He looked at his interviewer. The reporter held his stare.
“There are two kinds of indifference,” Anemone said. “One’s individualistic and is rewarded. A means to an end. Shut down your empathy and the sky’s the limit. Don’t look back even if you rolled over someone. It’s encrypted in our genes now. The other one comes from insight and is a product. Don’t get me wrong, I respect the concept of a human being and I think life is magical, but don’t think I give a duck turd about any of it. I freed myself from the pressure of caring. I just slide around all day.”
The reporter’s brain needed something to sustain the interview. He sipped the cold, bitter coffee.
“I’ll be honest with you, Dr. Anemone,” he said. “I’m not sure I get what you’re all about.”
“You don’t have to.”
“What do you want? What’s your purpose? What do you eat for breakfast?”
“I named my goldfish Stay because he’s always floating on the surface.”
“Are you trying to avoid my questions?”
“Are you trying to avoid my answers?”
The reporter looked down and bit his lip.
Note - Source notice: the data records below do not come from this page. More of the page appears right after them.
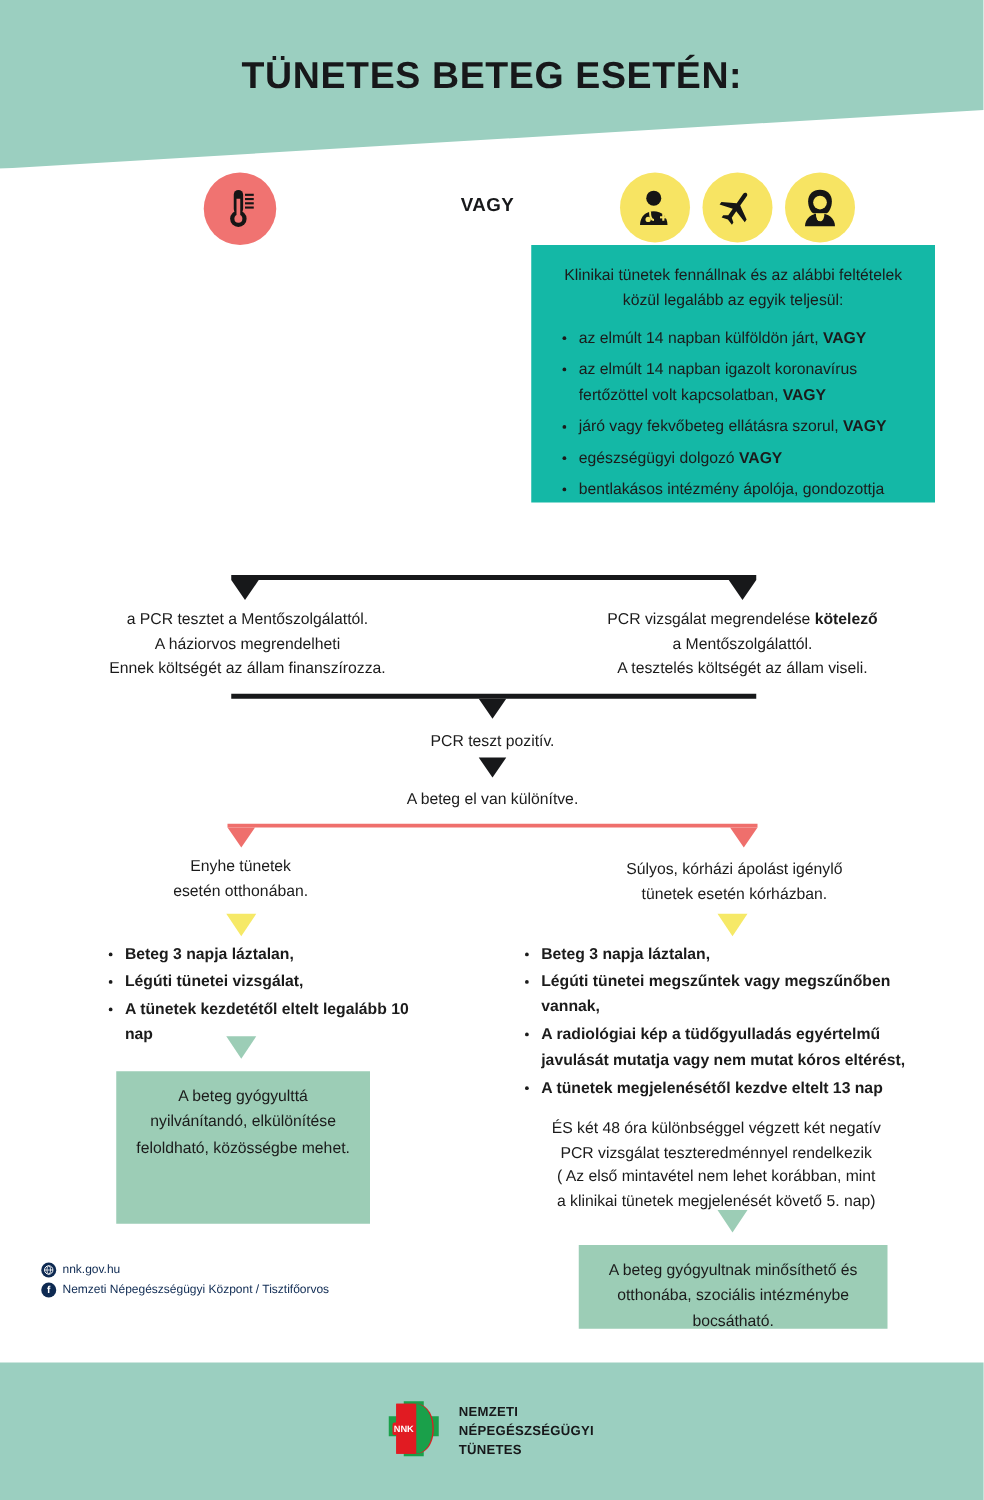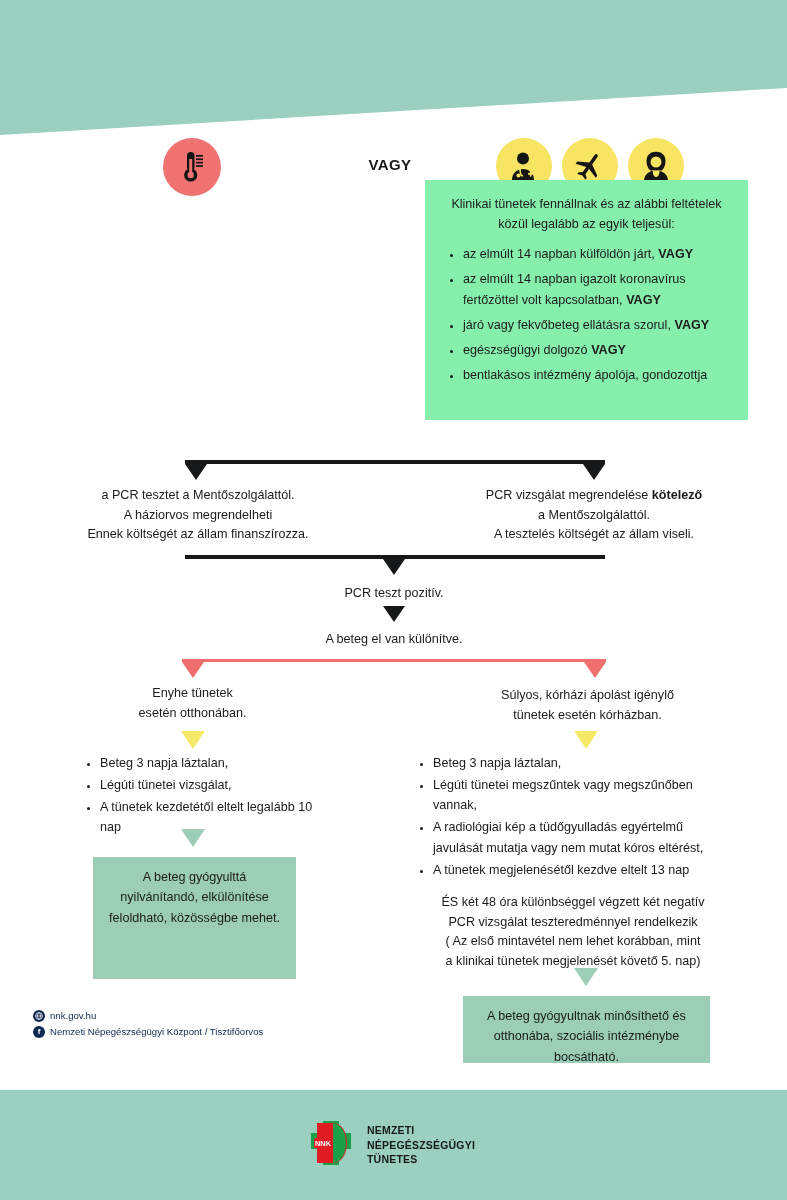"TÜNETES BETEG ESETÉN:" div.header-title { html: none -> <div>TÜNETES BETEG ESETÉN:</div> }
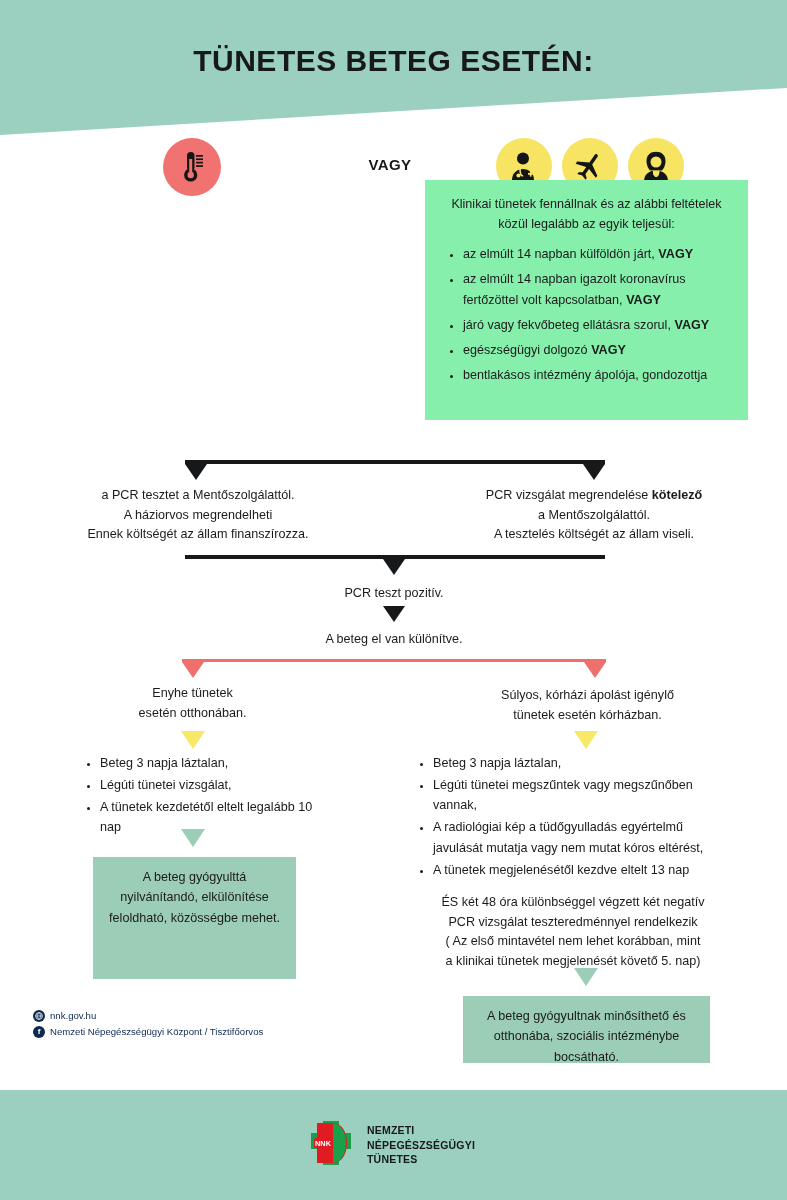"Klinikai tünetek fennállnak és az" .box-yellow { background: #86efac -> #14b8a6; height: 240px -> 206px; top: 180px -> 196px }
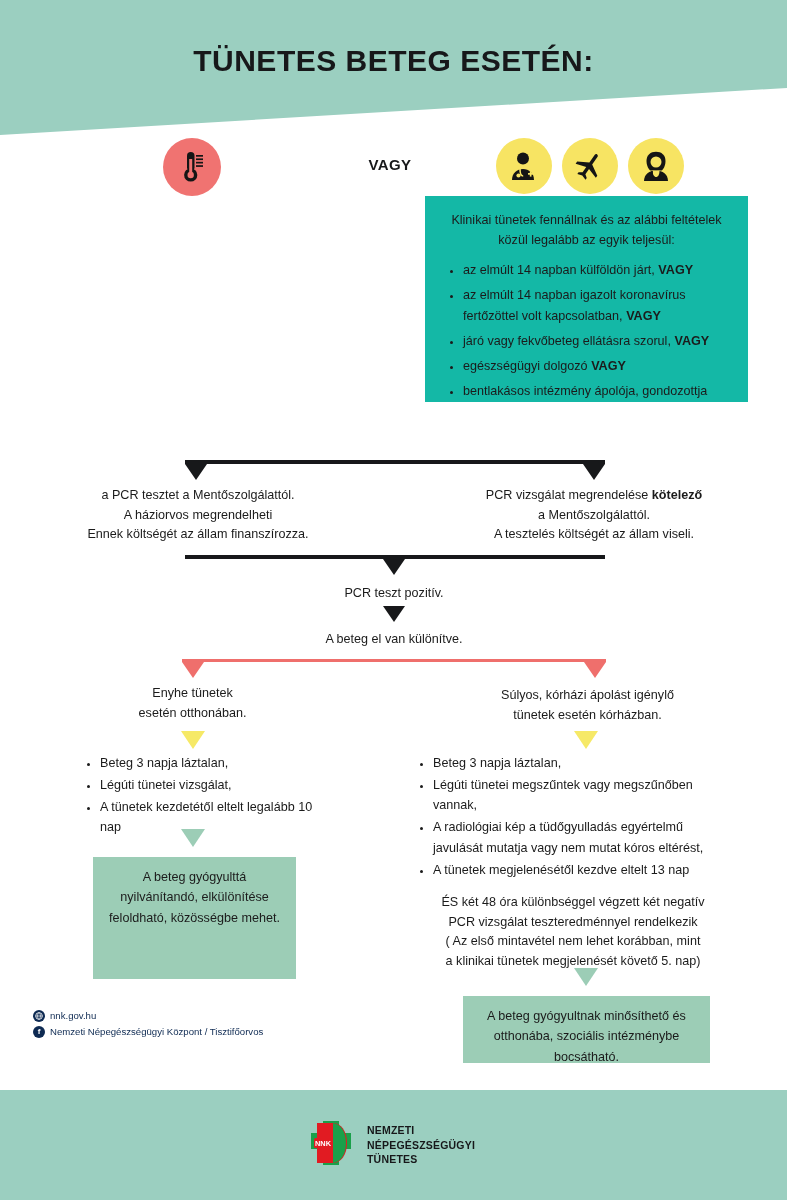"Beteg 3 napja láztalan," .bullets ul { font-weight: none -> bold }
“That’s not what you came here for, am I right?” the doctor said. “You expected melodramatic quotes and crispy anecdotes easy to paraphrase.”
“I did expect more straightforward answers.”
“Why don’t you try something? Take a cookbook, pick a sentence at random, and quote that as my answer. That would be fun.”
“It would make more sense than what I’ve got so far.”
“You wanted an ‘accurate portrait’ of me. Those answers, that’s me.”
“Look, if that interview’s a big joke to you, fine, but it’s important to me. So could you—”
“The bloodthirsty journalist pleading for compassion. Like you’re not doing this just so you get a big boner when you see your name under the title.”
“I’m doing this to inform people.”
“Oh, please, cut it out. I’m not some girl in a bar you’re trying to impress. We both know this is just a fancy version of gossip. Take a look inside the mind of this week’s lunatic, have a good laugh, feel better about yourself, and get back to watching reality shows.”
“How can you call yourself a scientist and be against knowledge and the spread of information?”
“Knowledge’s overrated. You don’t get to understand everything. That’s the arrogance of mankind, in its well-groomed, success-driven form. To think we can dominate the world. That we can’t be wrong.”
The scientist leaned back, crushing popcorn in the process.
“What’s the point of knowing how molecules interact or how the universe started if we don’t know what to say to our estranged son? To predict the next solar eclipse, but not know when someone we love will die? In the end, we don’t get to control life. You might start the afternoon saying ‘Honey, could you get some pickle chips while you’re out?’ and the world’s response would be a cop knocking on your door to tell you your wife got hit, and the guy didn’t even stop. I’ve already made my big discovery, and I needed no research for that. Our obsession with making life logical is illogical. I just drift to the will of the wind! Existential swinging, how do you like that?”
He giggled.
“How can you laugh at this?”
“How can you not?”
The reporter scribbled in his notepad. He knows his genetic project is nonsense. Lost faith in science.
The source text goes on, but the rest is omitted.